Quote:
Originally Posted by trinifox 
As someone who has a photo & print background let me describe my iterative frustrations before awareness in the digital realm.
In the beginning I took photos in jpg and edited on a 2nd hand (to me at the time, a fairly pricey, but unknowingly entry level business monitor). I got mad every time I was done editing and color correcting to have my prints (at the local discount store) show up so different than what I saw on the screen. Worse yet what I could print on the free printer I got with a camera. I sucked it up and went to a pro lab the results were worse. I was informed that without a doubt what was printed is exactly what was in my files.
So with an engineer's mind I took the problem apart.
Nothing I scanned looked like the original on the screen and nothing on my screen looked lik what was output at home or at the discount store.
Enter many nights of googling.
Eventually I got to the point where my scans, displayed images and at home prints looked roughly the same. Satisfactory to my eyes. Prints at the discount store look presentable.
By this time I was shooting raw on a full frame camera with great glass. I decided to do a photo book of a recent trip. To my horror my book's colors looked 'dead', accurate but lifeless.
Spoke at length with the printer and determined that the color range of my monitor was too limited, my workspace lighting was inadequate and too yellow, my printer's resolution for proofs was too low.

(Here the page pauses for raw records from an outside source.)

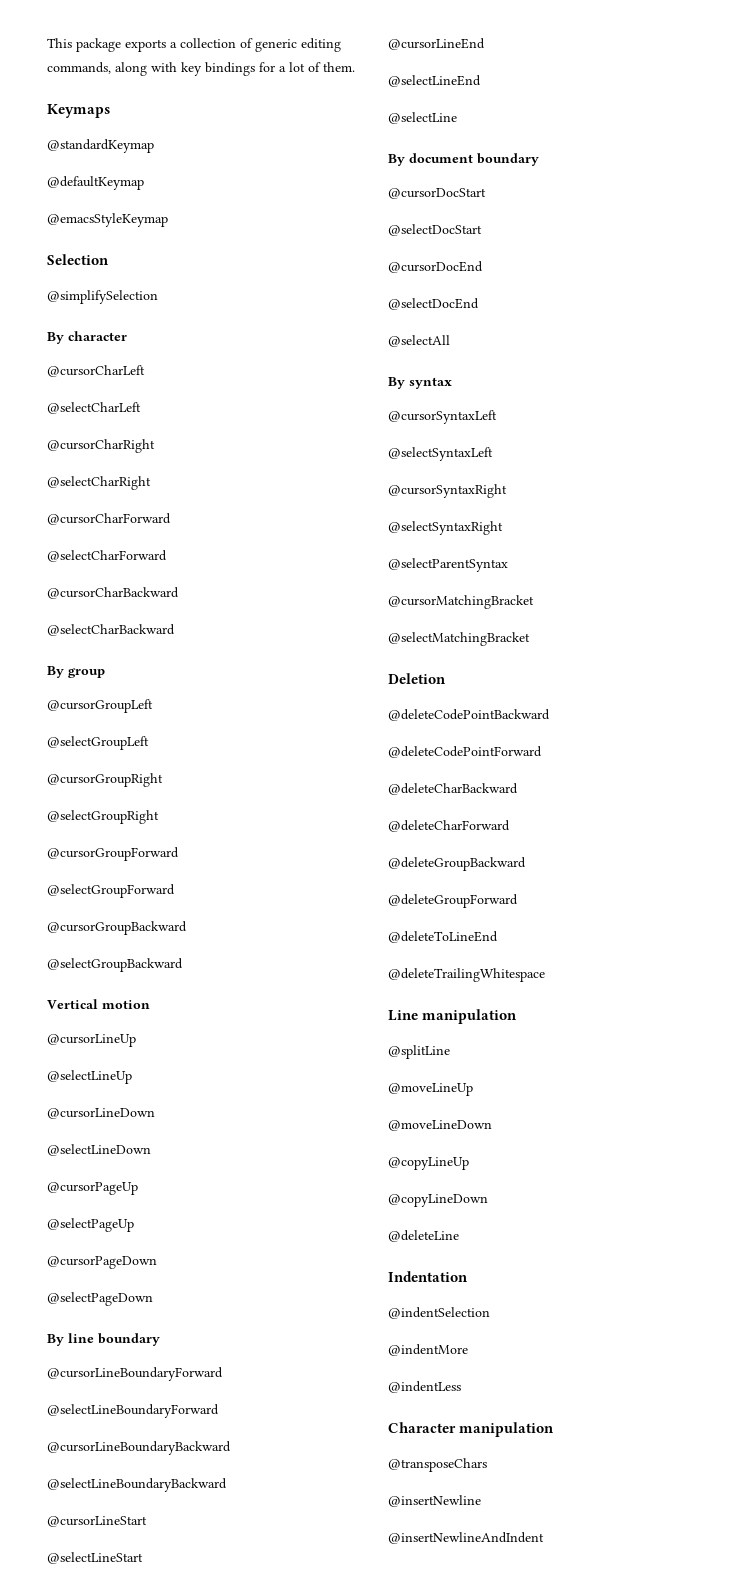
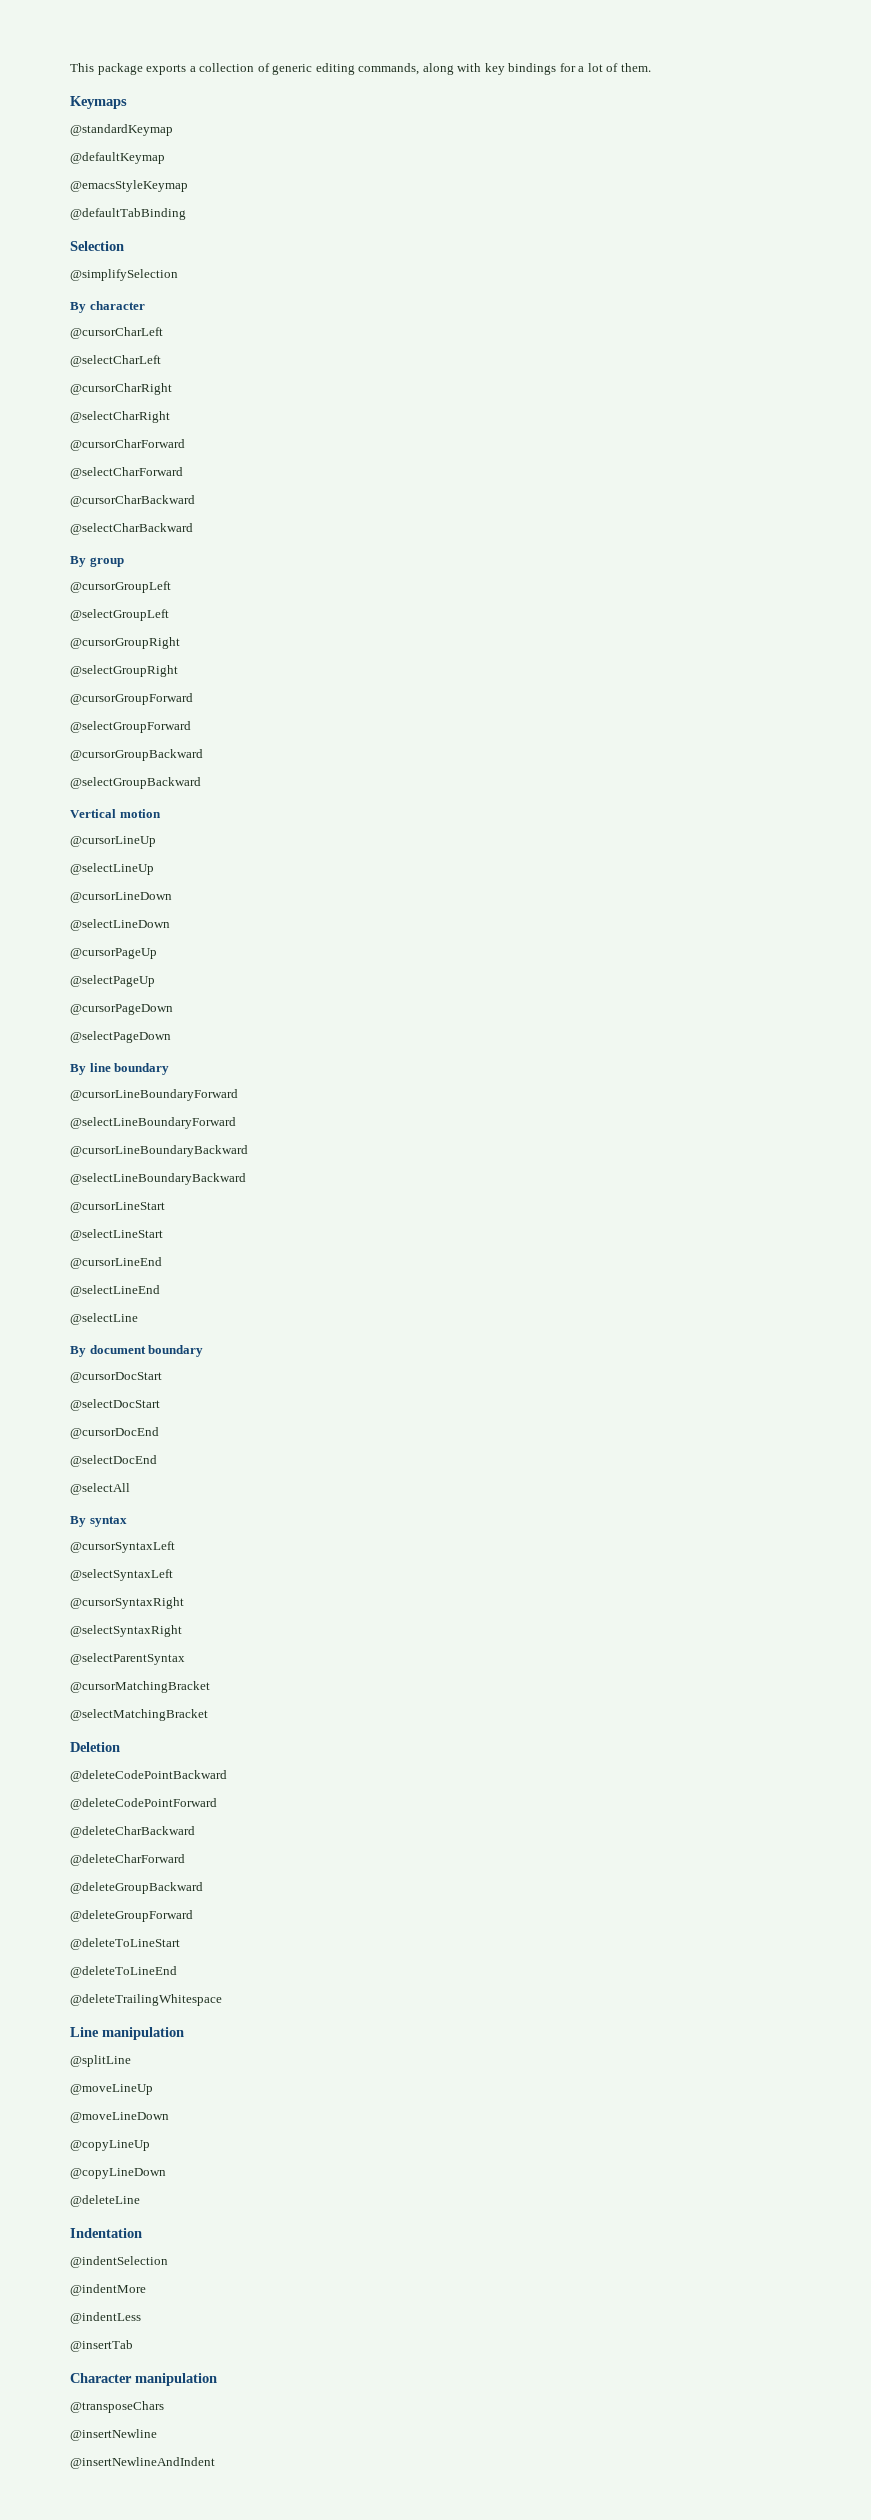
(168, 220) none -> [70,208,186,220] // @defaultTabBinding
(518, 901) none -> [70,1938,180,1950] // @deleteToLineStart
(461, 1387) none -> [70,2340,133,2352] // @insertTab

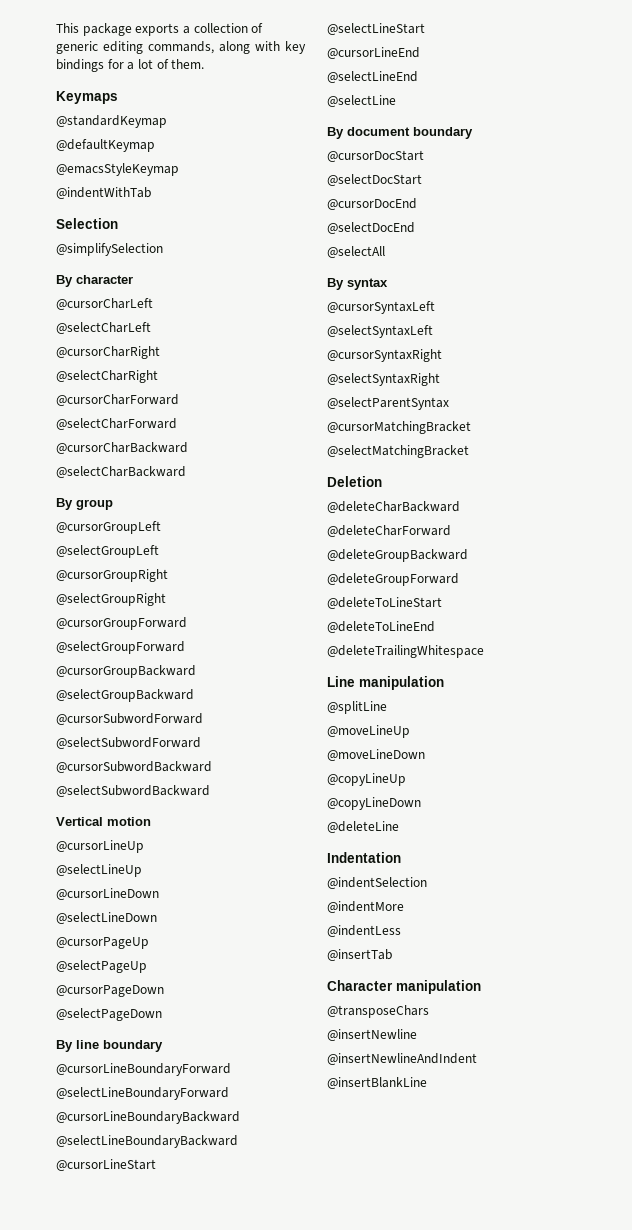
[70,208,186,220] @defaultTabBinding -> [56,187,151,199] @indentWithTab
(201, 783) none -> [56,713,203,725] [56,737,201,749] [56,761,212,773] [56,785,210,797] // @cursorSubwordForward // @selectSubwordForward // @cursorSubwordBackward // @selectSubwordBackward
[70,1770,227,1782] [70,1798,217,1810] // @deleteCodePointBackward // @deleteCodePointForward -> (382, 481) none
(215, 2463) none -> [327,1077,427,1089] // @insertBlankLine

Enter more nights of googling, equipment changes and adds. Now I believe that I can capture an image on camera or scan, manipulate it and proof it with confidence ... At home.
The direct comparison is that the makers of video content had a certain vision in mind, their 'stuff' is akin to something you want want to scan or take a photo of.

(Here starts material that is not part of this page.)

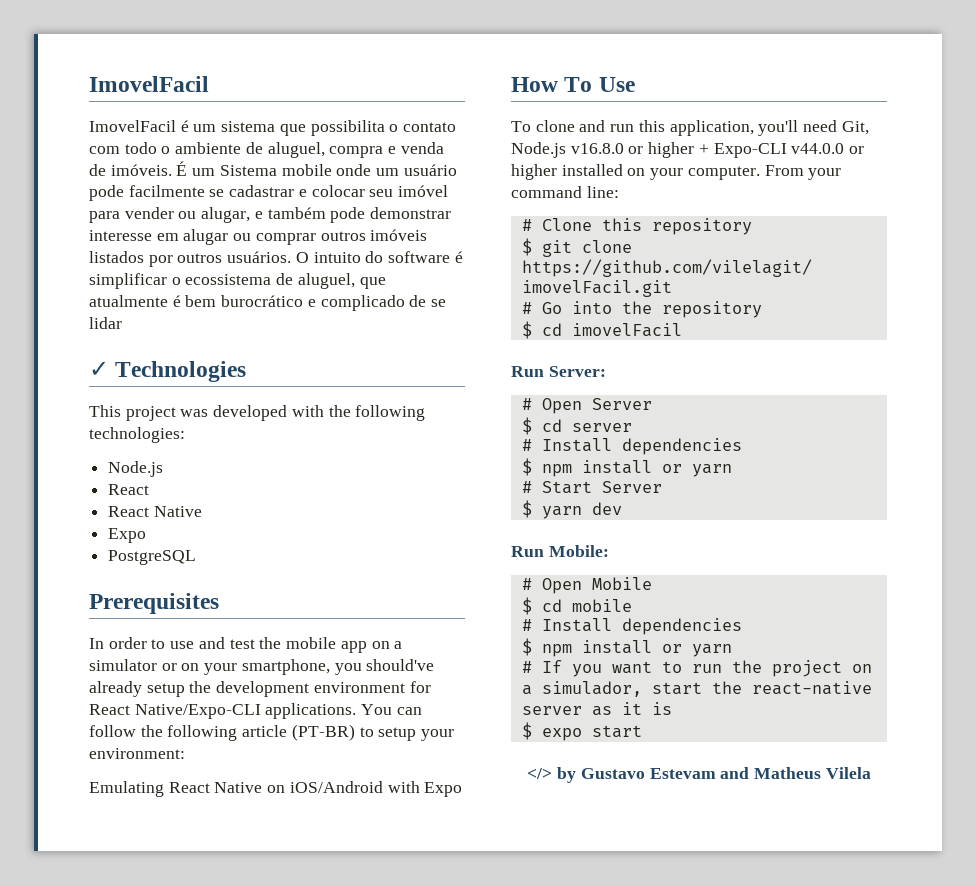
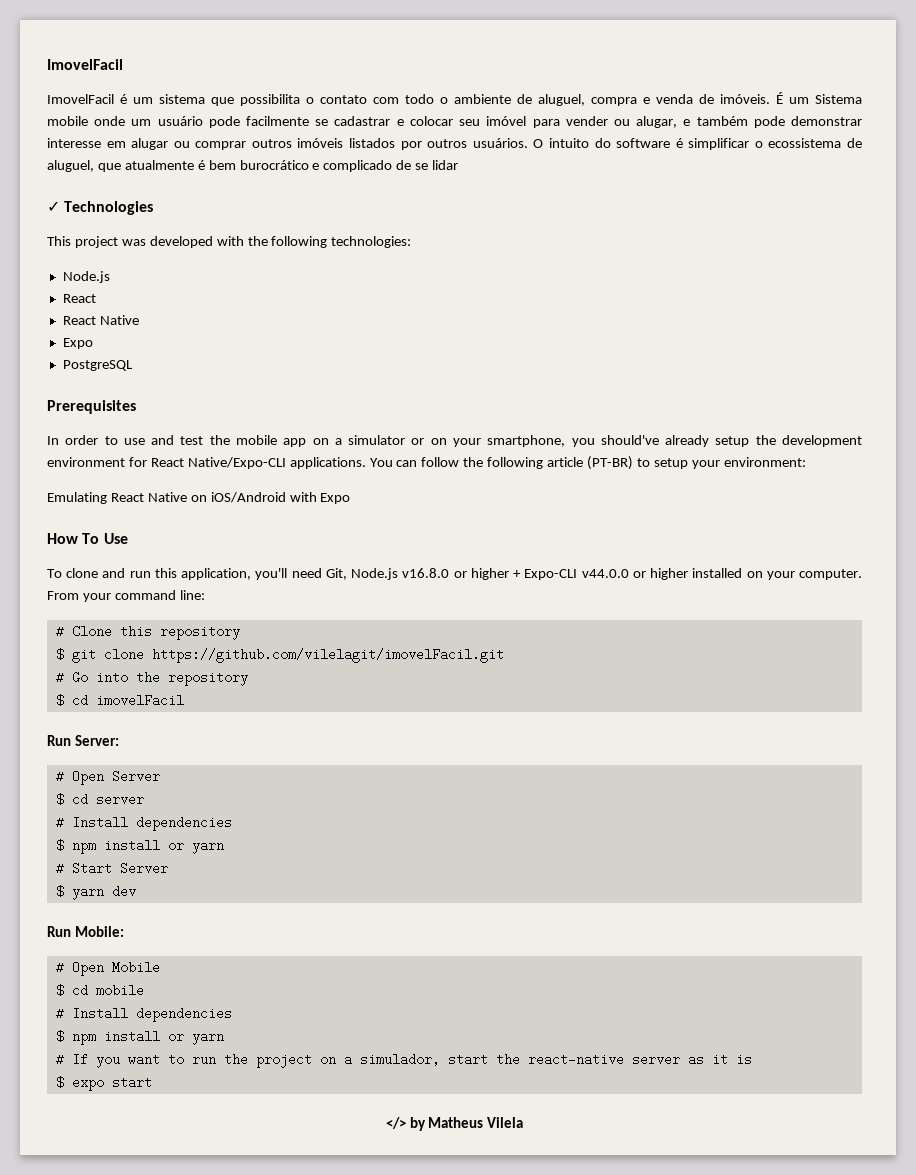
[580,767,750,779] Gustavo Estevam and -> (426, 1124) none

To see their 'stuff' the way the creators see it, your settings would have to match theirs. Your white, red, blue, green, cyan, magenta, yellow, black needs to be the same as theirs. Just the same way your photos displayed on your monitor at home uses a standard for the definition of colors that is carried across to the lab for accurate reproduction.
So calibration of a tv (or your monitor, printer, scanner, pro lab imager) is simply getting all devices in a chain to agree on the definition of each reproducable color (amongst other things).

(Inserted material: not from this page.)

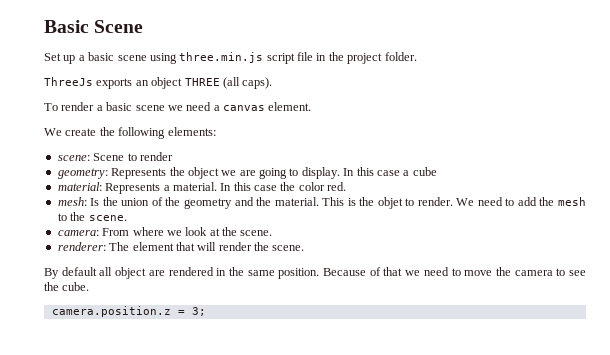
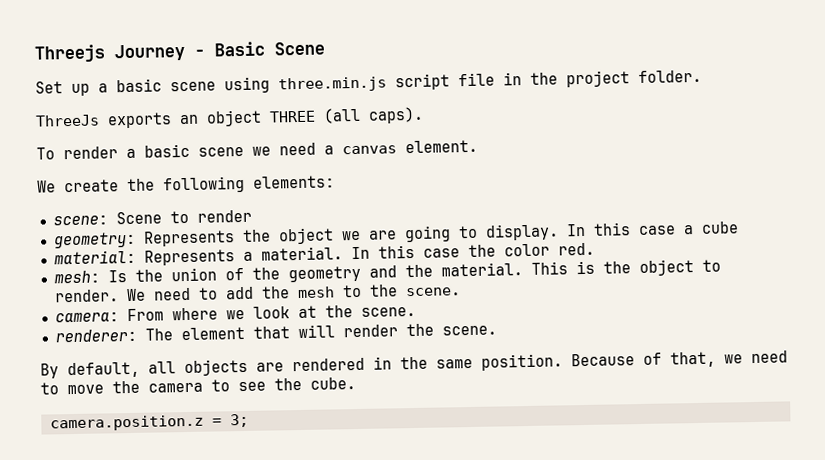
(44, 26) none -> [34,43,205,63] Threejs Journey -
[377,197,403,209] objet -> [638,259,694,277] object
[61,267,147,279] default all object -> [67,358,248,379] default, all objects
[383,267,403,276] that -> [670,351,716,368] that,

As someone who has a photo & print background let me describe my iterative frustrations before awareness in the digital realm.
In the beginning I took photos in jpg and edited on a 2nd hand (to me at the time, a fairly pricey, but unknowingly entry level business monitor). I got mad every time I was done editing and color correcting to have my prints (at the local discount store) show up so different than what I saw on the screen. Worse yet what I could print on the free printer I got with a camera. I sucked it up and went to a pro lab the results were worse. I was informed that without a doubt what was printed is exactly what was in my files.
So with an engineer's mind I took the problem apart.
Nothing I scanned looked like the original on the screen and nothing on my screen looked lik what was output at home or at the discount store.
Enter many nights of googling.
Eventually I got to the point where my scans, displayed images and at home prints looked roughly the same. Satisfactory to my eyes. Prints at the discount store look presentable.
By this time I was shooting raw on a full frame camera with great glass. I decided to do a photo book of a recent trip. To my horror my book's colors looked 'dead', accurate but lifeless.
Spoke at length with the printer and determined that the color range of my monitor was too limited, my workspace lighting was inadequate and too yellow, my printer's resolution for proofs was too low.
Enter more nights of googling, equipment changes and adds. Now I believe that I can capture an image on camera or scan, manipulate it and proof it with confidence ... At home.
The direct comparison is that the makers of video content had a certain vision in mind, their 'stuff' is akin to something you want want to scan or take a photo of.
To see their 'stuff' the way the creators see it, your settings would have to match theirs. Your white, red, blue, green, cyan, magenta, yellow, black needs to be the same as theirs. Just the same way your photos displayed on your monitor at home uses a standard for the definition of colors that is carried across to the lab for accurate reproduction.
So calibration of a tv (or your monitor, printer, scanner, pro lab imager) is simply getting all devices in a chain to agree on the definition of each reproducable color (amongst other things).
That was well said... understand fully, been there and done that too.
I've been a photographer since the 70's, so it's in my blood.
Been doing computers since it ties into digital photography since 84.